*Task details*
Please retype the records below exactly as they appear, leaving out every picture.
*** Block opens ***
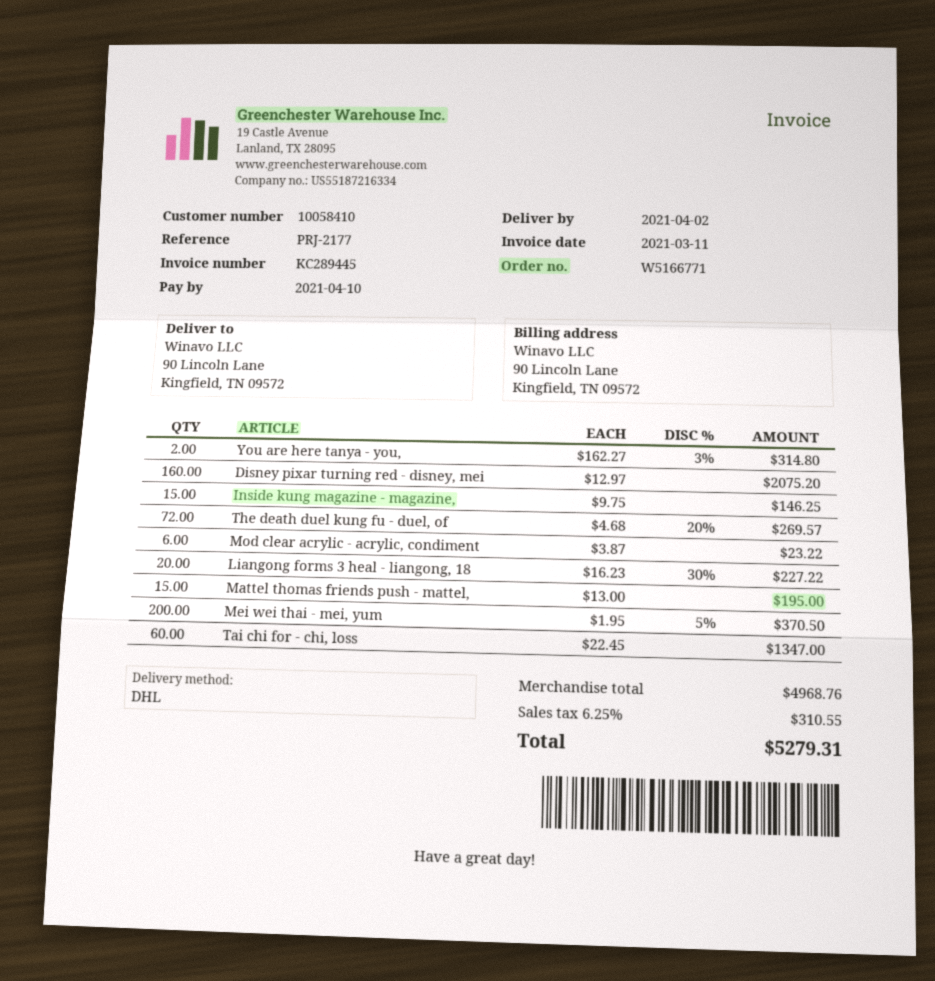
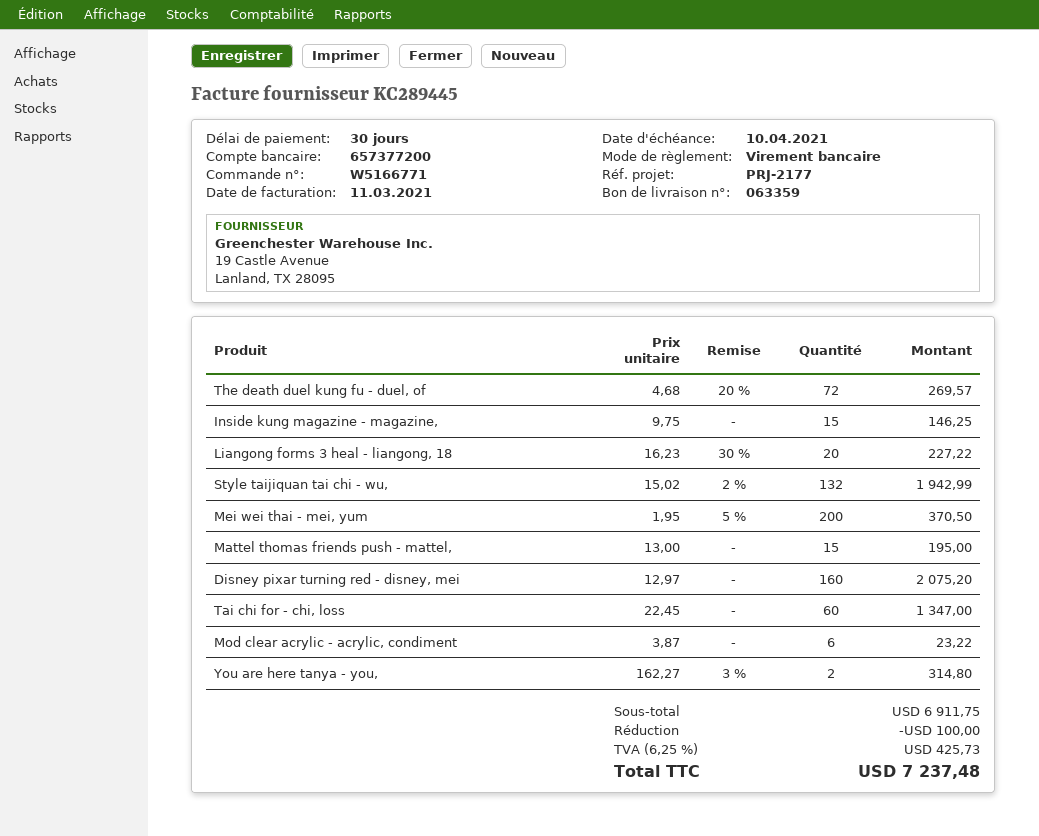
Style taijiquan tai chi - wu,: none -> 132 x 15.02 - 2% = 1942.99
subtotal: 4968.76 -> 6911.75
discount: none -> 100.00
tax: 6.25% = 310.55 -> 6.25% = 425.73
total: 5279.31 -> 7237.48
*** Block closes ***
*Written solution*
Style taijiquan tai chi - wu,: none -> 132 x 15.02 - 2% = 1942.99
subtotal: 4968.76 -> 6911.75
discount: none -> 100.00
tax: 6.25% = 310.55 -> 6.25% = 425.73
total: 5279.31 -> 7237.48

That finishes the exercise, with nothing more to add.